Exercise description: Search the records for the string "size", and show each line where it appears.

####

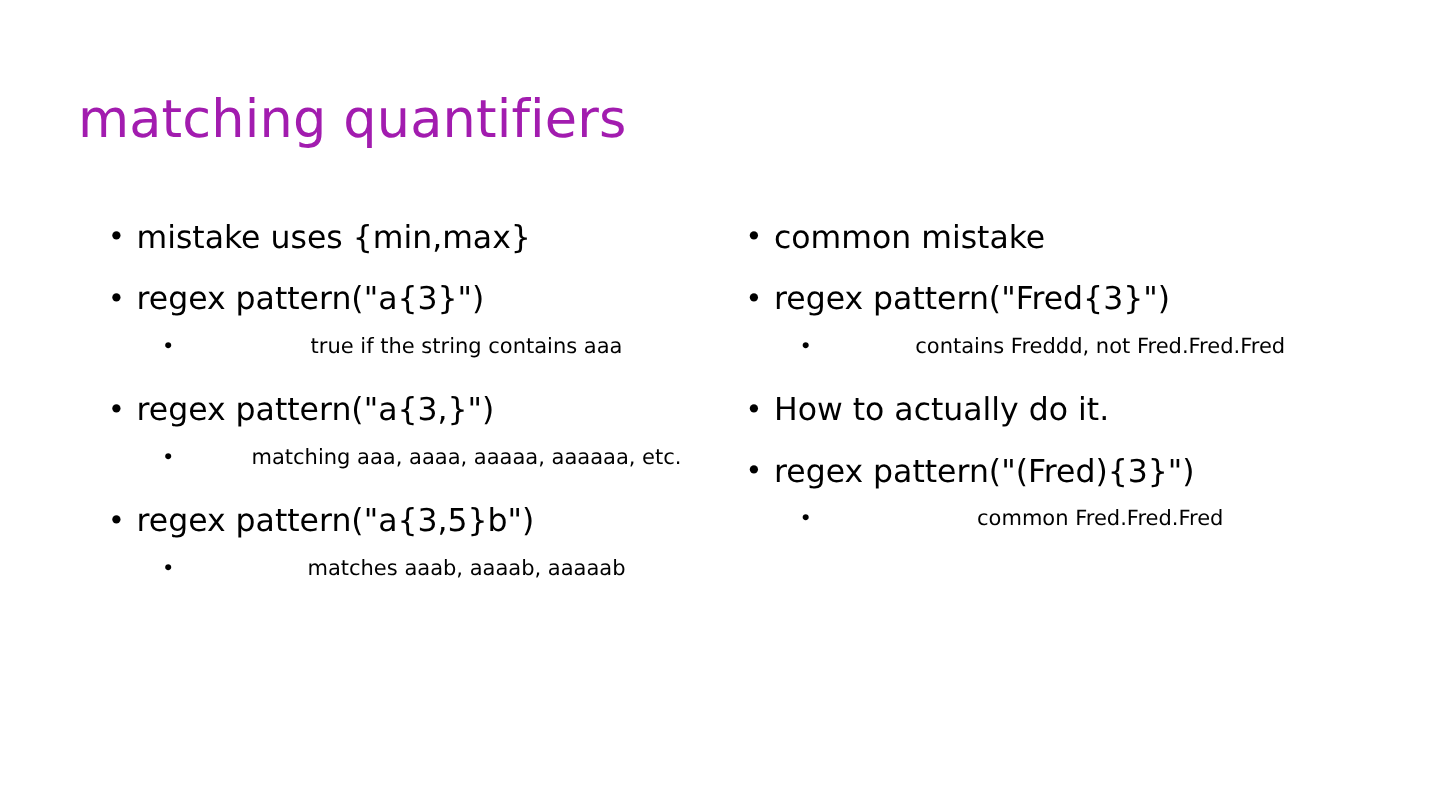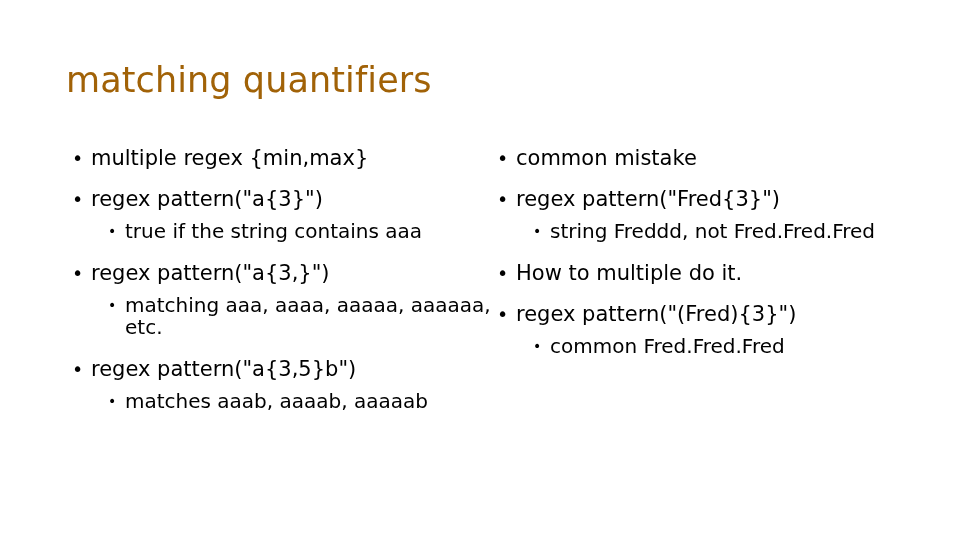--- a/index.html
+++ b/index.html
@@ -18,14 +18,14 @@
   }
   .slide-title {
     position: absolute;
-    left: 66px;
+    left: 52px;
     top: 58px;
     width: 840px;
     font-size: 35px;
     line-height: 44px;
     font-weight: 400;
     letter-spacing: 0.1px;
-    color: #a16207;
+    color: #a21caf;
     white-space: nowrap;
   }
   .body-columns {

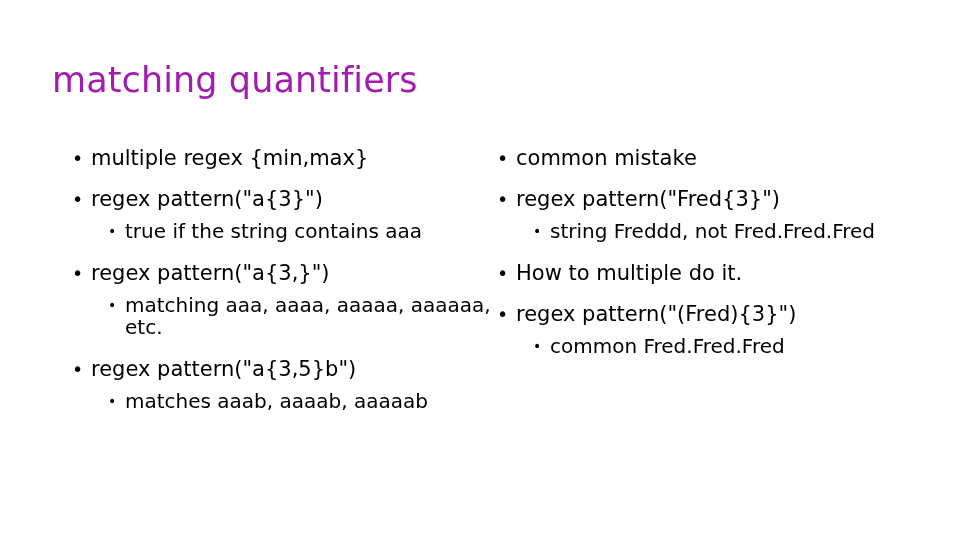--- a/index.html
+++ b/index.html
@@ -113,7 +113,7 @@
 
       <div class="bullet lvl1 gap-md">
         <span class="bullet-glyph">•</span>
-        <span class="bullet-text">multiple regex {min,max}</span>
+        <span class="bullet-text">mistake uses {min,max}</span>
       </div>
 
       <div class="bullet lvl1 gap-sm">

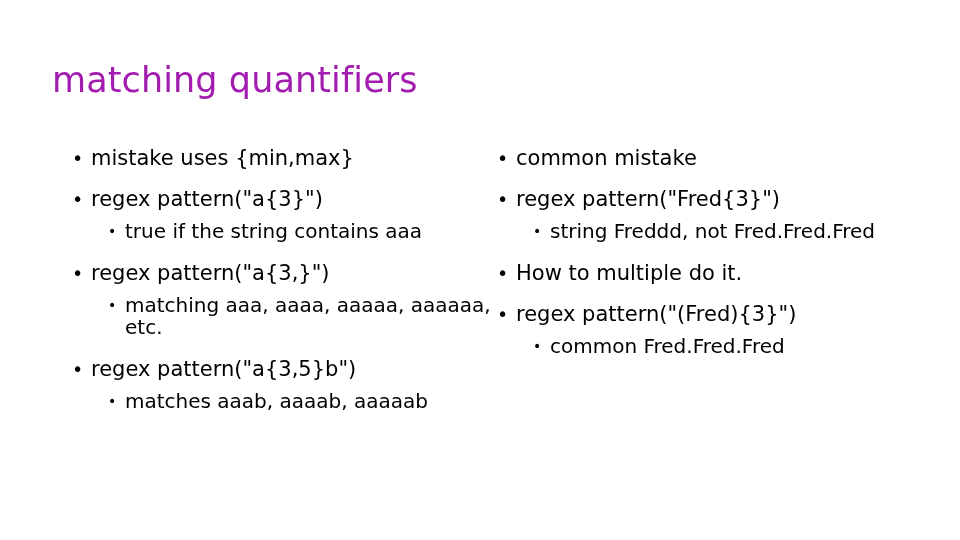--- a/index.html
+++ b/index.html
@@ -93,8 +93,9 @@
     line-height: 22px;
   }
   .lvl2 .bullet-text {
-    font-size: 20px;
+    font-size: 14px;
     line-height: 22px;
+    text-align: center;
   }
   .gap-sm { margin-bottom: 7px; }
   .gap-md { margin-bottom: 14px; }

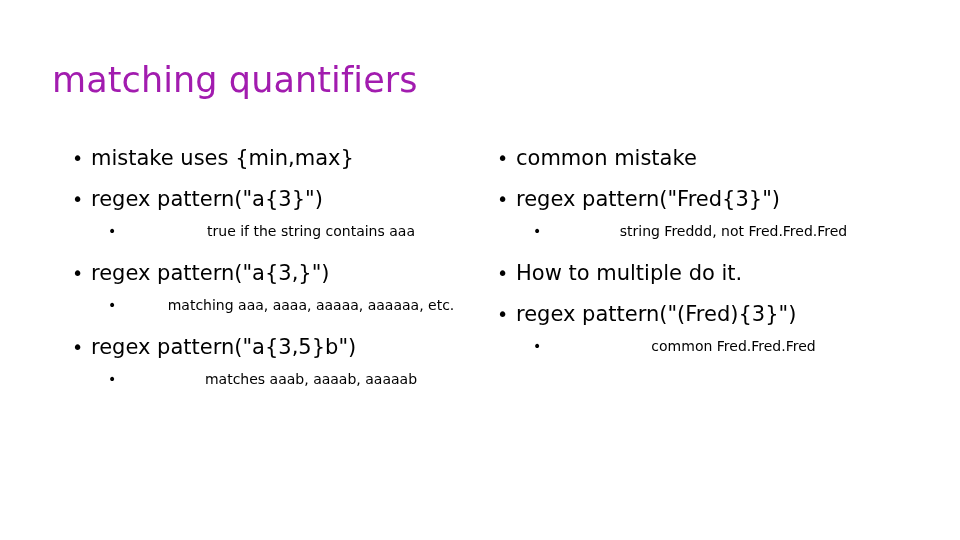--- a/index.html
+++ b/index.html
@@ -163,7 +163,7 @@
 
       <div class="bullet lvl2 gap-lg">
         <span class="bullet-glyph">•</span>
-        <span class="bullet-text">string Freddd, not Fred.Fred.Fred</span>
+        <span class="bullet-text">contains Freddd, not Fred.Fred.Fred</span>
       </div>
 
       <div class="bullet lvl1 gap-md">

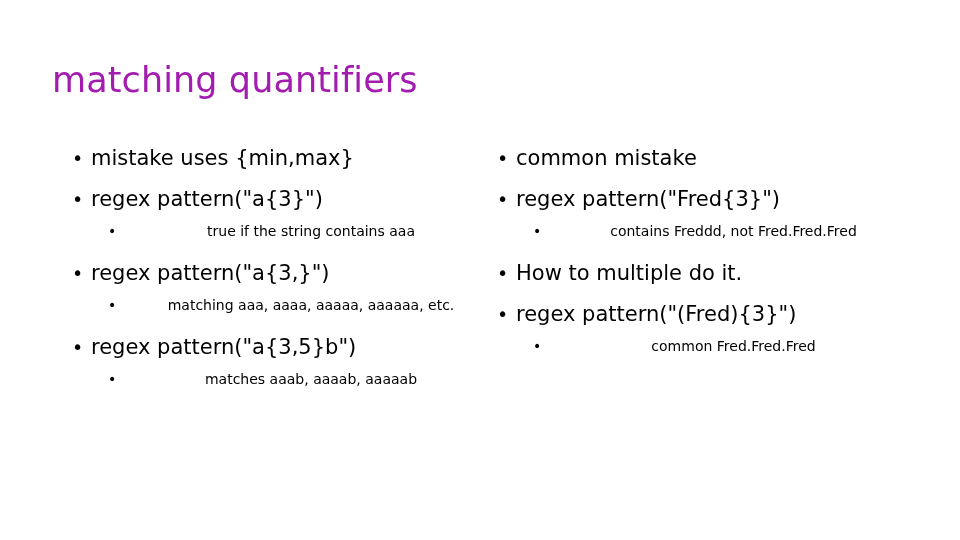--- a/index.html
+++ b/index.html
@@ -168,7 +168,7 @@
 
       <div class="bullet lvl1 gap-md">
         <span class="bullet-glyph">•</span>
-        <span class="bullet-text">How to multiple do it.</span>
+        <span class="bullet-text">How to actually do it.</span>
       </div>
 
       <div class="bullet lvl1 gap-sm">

####

Written solution:
     font-size: 35px;
-    font-size: 20px;
+    font-size: 14px;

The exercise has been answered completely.